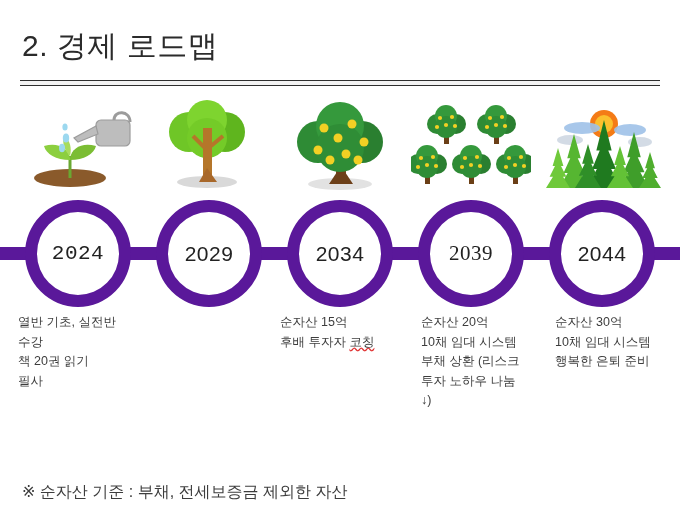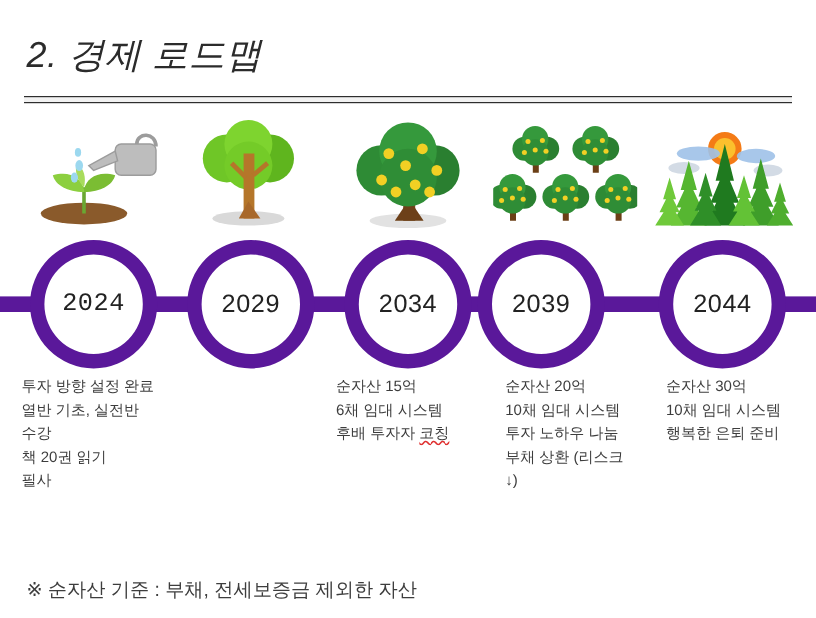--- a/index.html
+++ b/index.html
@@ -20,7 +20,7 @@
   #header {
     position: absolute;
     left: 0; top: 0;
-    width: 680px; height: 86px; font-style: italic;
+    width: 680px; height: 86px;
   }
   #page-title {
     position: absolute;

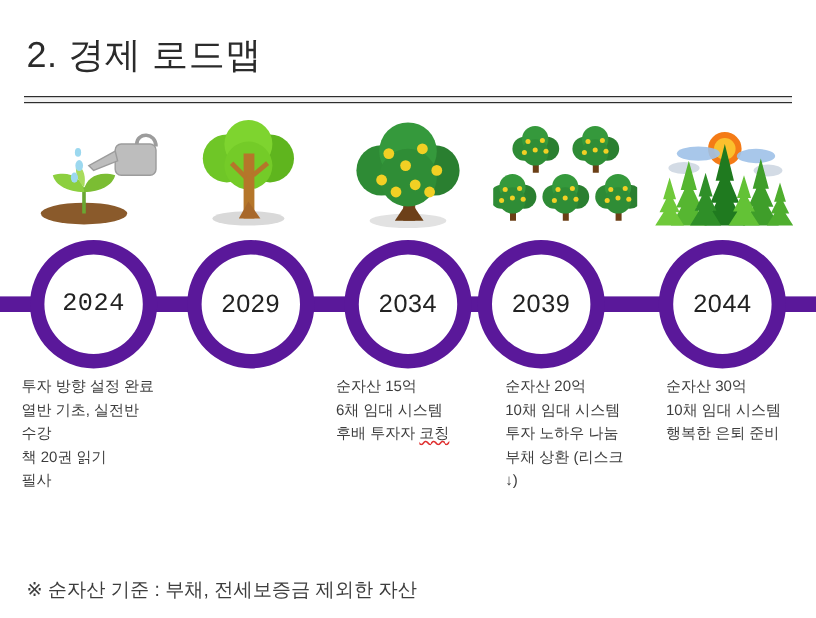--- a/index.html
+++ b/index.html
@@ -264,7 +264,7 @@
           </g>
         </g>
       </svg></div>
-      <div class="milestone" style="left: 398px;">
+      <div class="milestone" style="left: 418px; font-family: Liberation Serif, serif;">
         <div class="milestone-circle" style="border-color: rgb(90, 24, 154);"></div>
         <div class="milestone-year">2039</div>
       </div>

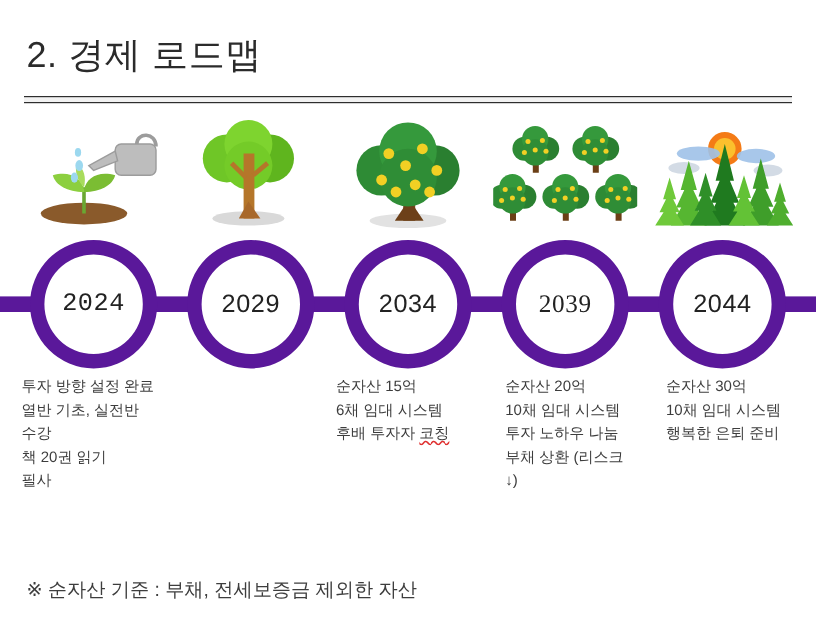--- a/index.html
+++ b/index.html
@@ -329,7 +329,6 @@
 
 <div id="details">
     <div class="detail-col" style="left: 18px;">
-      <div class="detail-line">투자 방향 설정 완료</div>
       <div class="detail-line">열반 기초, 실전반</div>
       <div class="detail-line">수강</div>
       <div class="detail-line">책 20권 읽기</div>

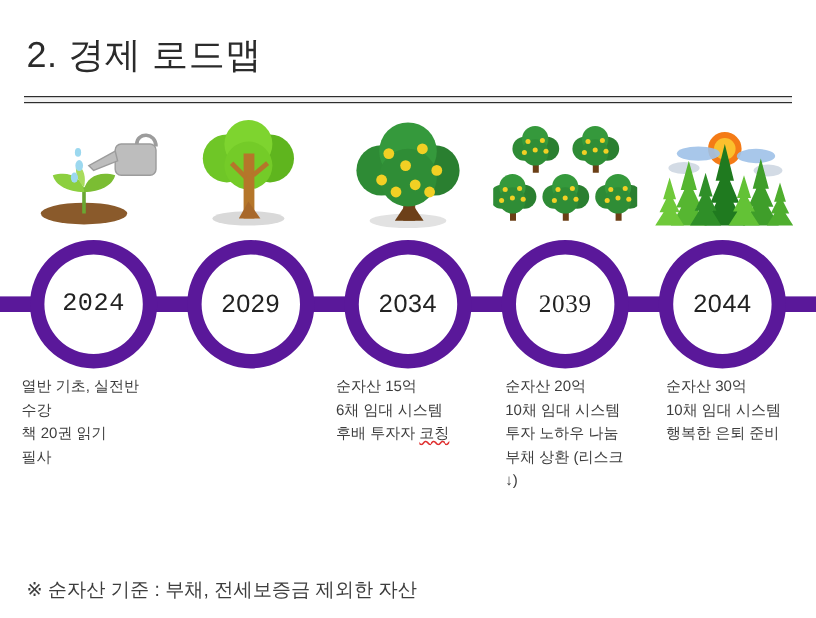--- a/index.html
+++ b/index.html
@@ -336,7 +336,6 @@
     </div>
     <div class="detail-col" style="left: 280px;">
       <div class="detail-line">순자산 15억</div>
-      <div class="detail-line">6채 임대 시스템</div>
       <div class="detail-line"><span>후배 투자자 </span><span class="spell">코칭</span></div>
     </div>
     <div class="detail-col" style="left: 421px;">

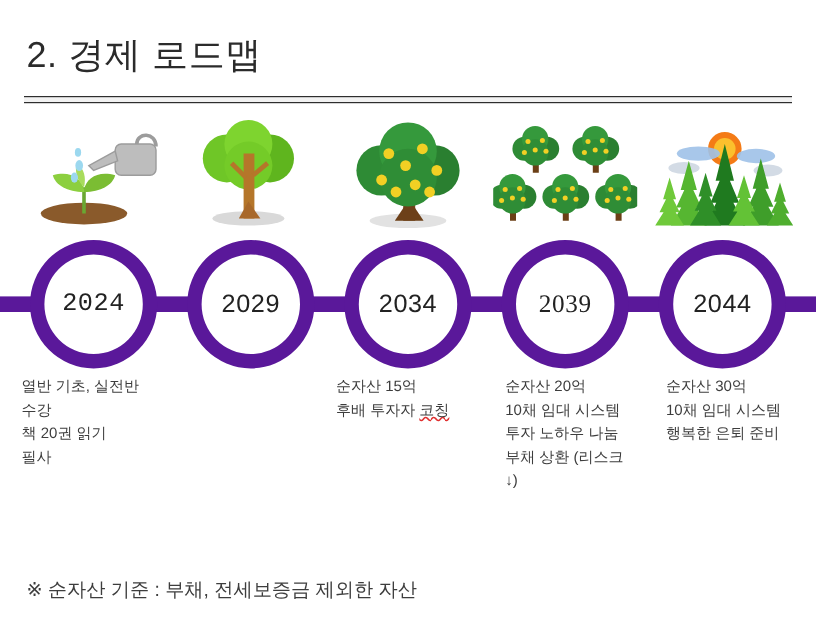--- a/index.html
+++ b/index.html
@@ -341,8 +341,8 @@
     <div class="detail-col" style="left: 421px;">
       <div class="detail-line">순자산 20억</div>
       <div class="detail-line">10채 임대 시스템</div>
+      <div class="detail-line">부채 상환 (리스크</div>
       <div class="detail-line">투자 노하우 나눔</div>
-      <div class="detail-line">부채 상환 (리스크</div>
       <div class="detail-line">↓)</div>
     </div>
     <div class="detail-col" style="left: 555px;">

· · · ·

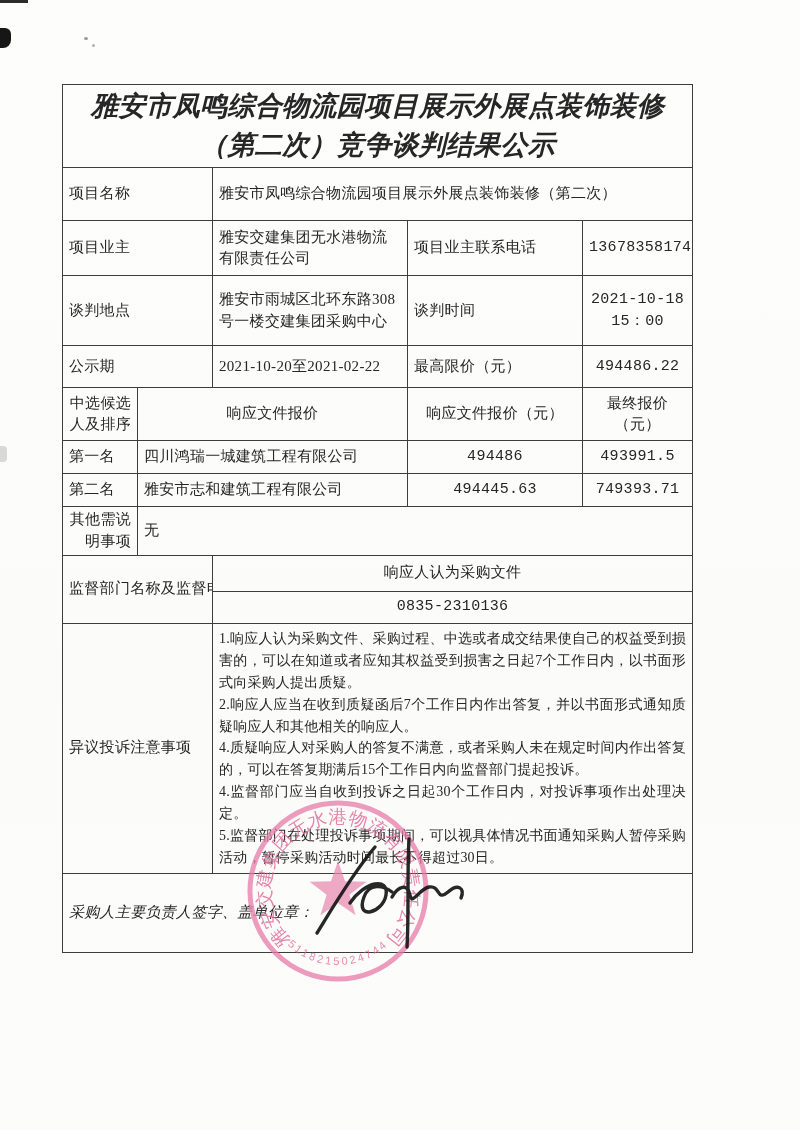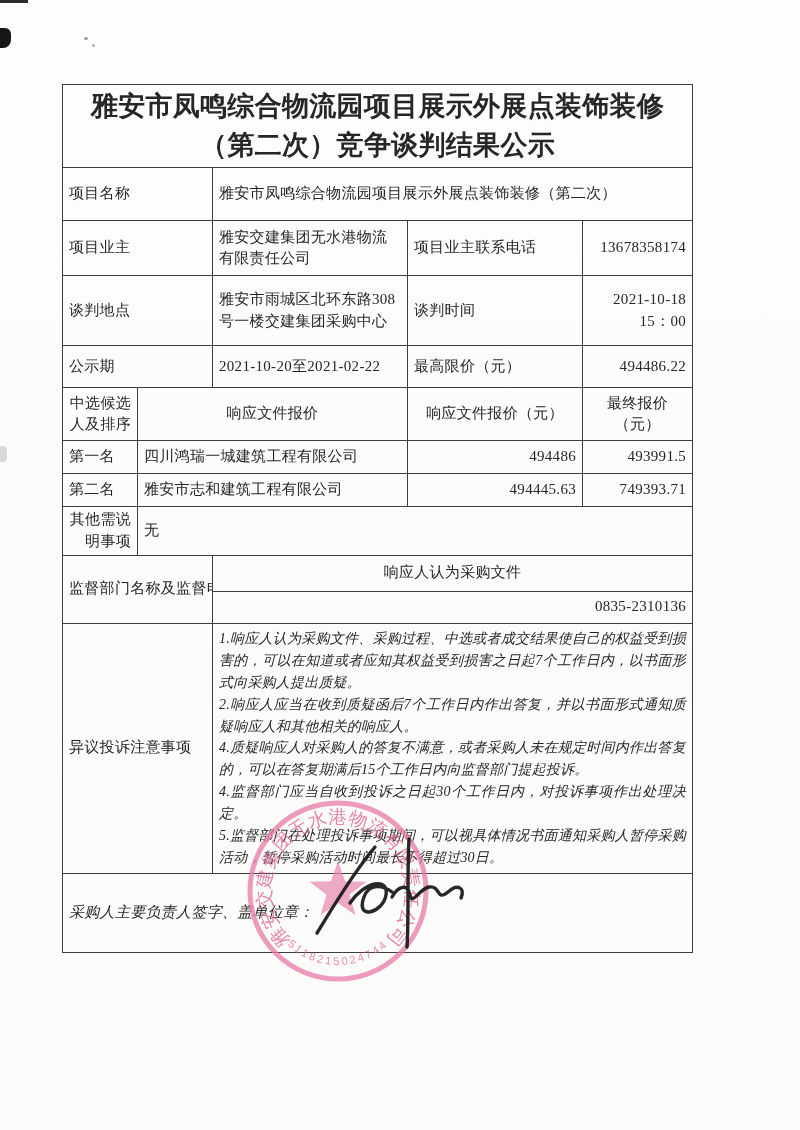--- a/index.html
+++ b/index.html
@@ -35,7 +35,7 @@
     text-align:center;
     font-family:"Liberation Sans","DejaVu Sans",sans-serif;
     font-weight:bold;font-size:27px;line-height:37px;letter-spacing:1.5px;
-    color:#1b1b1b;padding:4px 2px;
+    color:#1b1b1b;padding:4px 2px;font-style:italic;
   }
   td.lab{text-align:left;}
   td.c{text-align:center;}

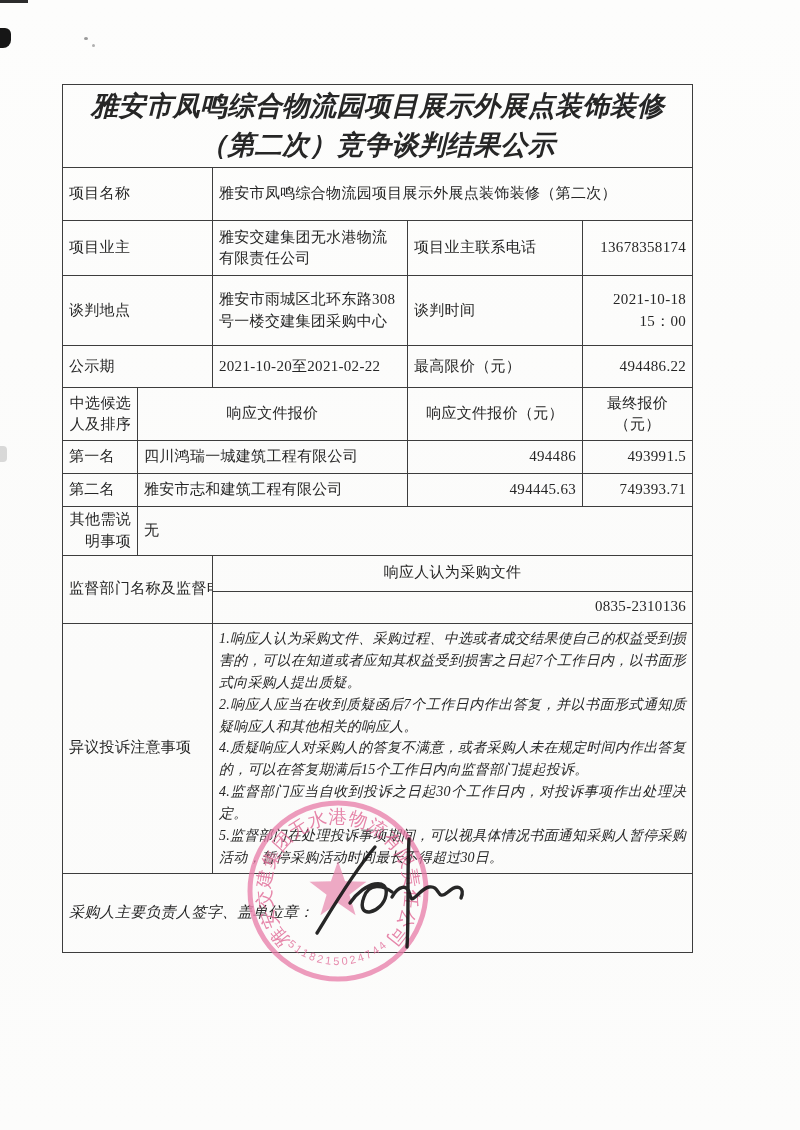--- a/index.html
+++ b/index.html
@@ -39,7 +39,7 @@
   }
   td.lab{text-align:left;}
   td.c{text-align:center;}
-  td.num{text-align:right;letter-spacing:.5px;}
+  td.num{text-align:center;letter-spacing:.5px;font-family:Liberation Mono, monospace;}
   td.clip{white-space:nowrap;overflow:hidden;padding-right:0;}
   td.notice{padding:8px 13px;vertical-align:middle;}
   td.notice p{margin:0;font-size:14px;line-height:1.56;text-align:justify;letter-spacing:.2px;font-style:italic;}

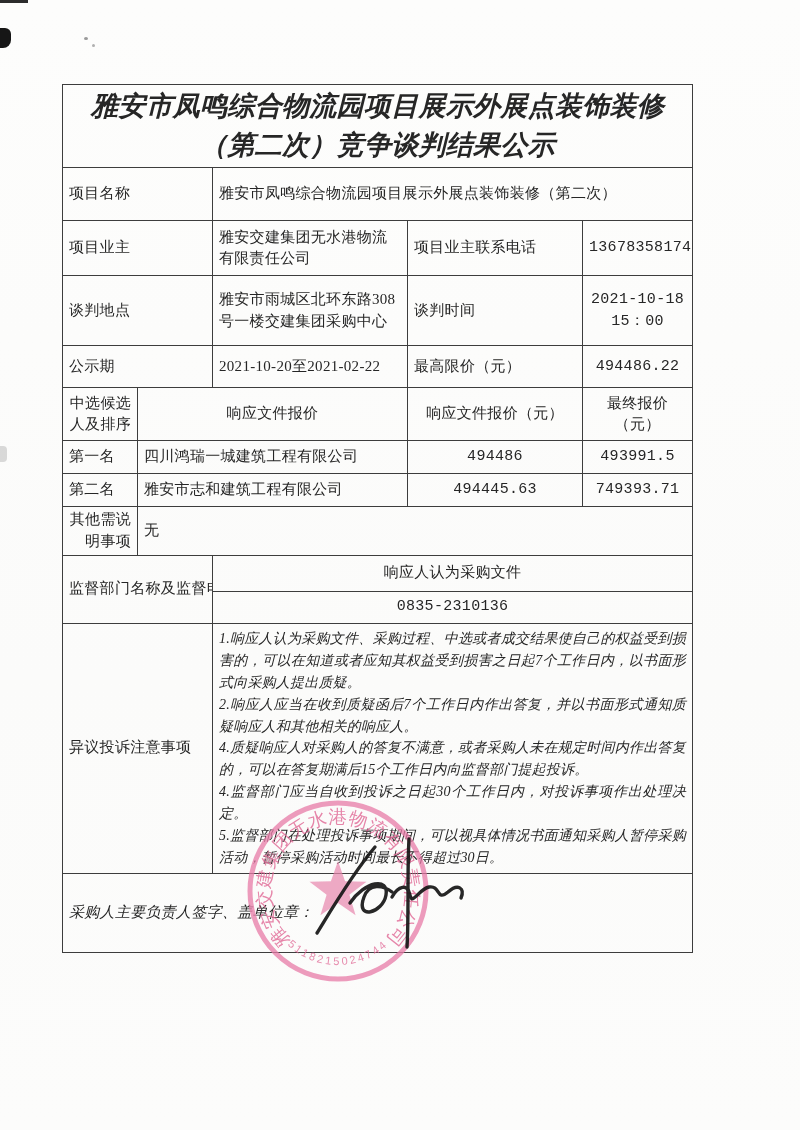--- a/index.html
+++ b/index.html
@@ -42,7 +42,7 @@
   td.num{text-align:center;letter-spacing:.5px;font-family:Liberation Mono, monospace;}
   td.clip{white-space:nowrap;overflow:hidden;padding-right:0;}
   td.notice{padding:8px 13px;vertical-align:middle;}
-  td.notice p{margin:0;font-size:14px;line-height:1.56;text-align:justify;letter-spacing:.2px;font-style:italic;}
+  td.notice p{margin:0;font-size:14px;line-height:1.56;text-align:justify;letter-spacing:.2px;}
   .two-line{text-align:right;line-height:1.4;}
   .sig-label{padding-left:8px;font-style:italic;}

· · · ·

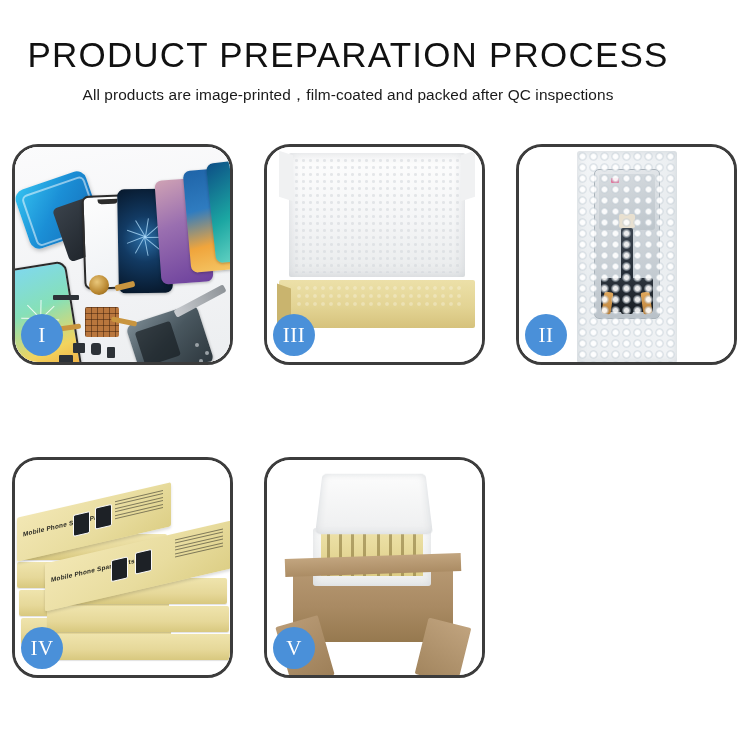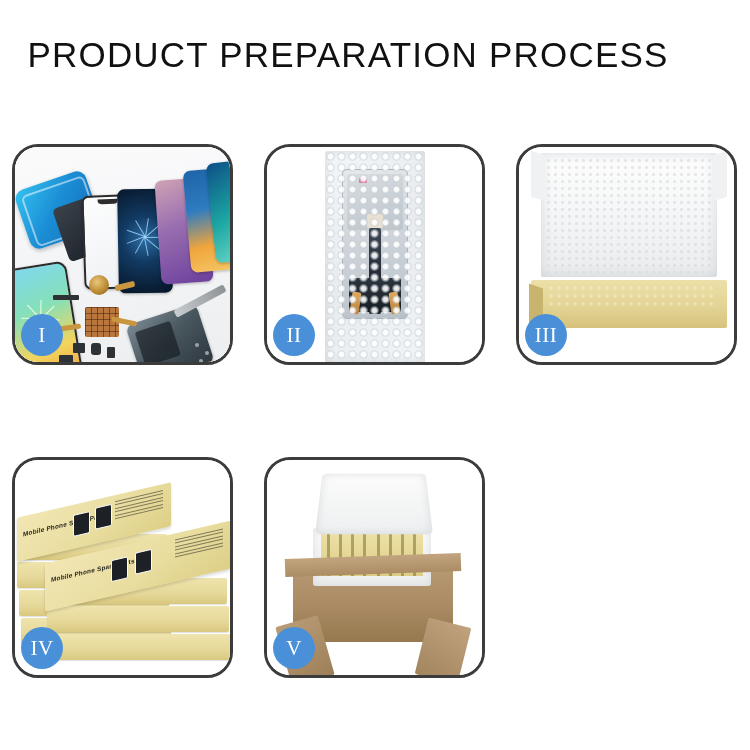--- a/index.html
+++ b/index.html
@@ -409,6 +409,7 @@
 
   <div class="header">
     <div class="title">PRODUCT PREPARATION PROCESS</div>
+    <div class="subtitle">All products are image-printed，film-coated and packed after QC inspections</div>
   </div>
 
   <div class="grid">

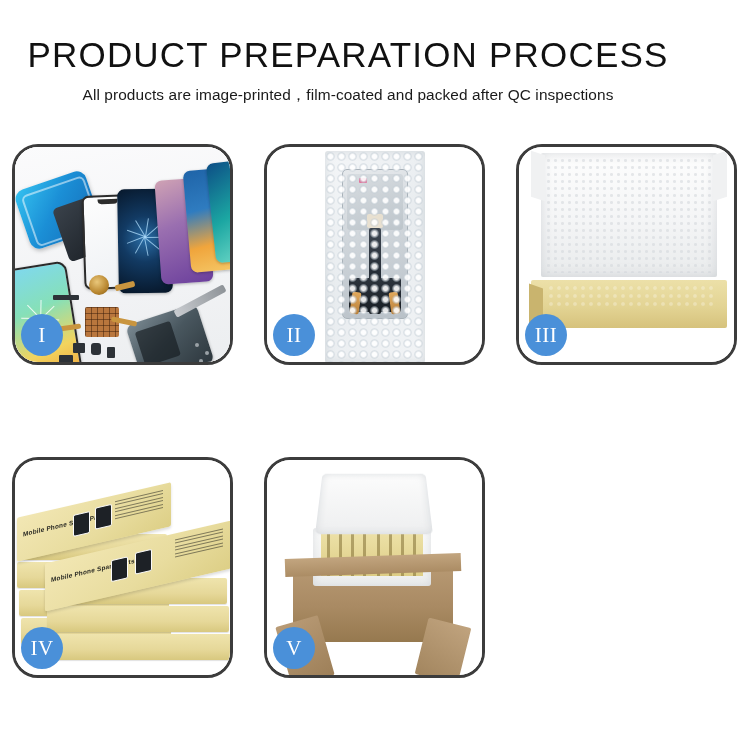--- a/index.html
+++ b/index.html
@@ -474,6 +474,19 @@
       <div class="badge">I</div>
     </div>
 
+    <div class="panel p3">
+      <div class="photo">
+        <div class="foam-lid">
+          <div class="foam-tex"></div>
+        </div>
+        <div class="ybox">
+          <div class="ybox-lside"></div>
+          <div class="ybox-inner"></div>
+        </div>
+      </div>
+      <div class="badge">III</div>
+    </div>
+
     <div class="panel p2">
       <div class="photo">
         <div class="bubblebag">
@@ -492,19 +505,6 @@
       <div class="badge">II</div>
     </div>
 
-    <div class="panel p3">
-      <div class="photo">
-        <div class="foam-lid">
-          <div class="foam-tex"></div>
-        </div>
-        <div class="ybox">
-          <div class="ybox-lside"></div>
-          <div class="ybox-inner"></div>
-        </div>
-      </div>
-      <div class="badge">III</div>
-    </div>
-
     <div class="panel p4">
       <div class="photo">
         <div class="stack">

· · · ·

**Task to complete**
Scan the entries above, and wherever a line holds the string "photo", copy it.

**Answer area**
+      <div class="photo">
       <div class="photo">
-      <div class="photo">
       <div class="photo">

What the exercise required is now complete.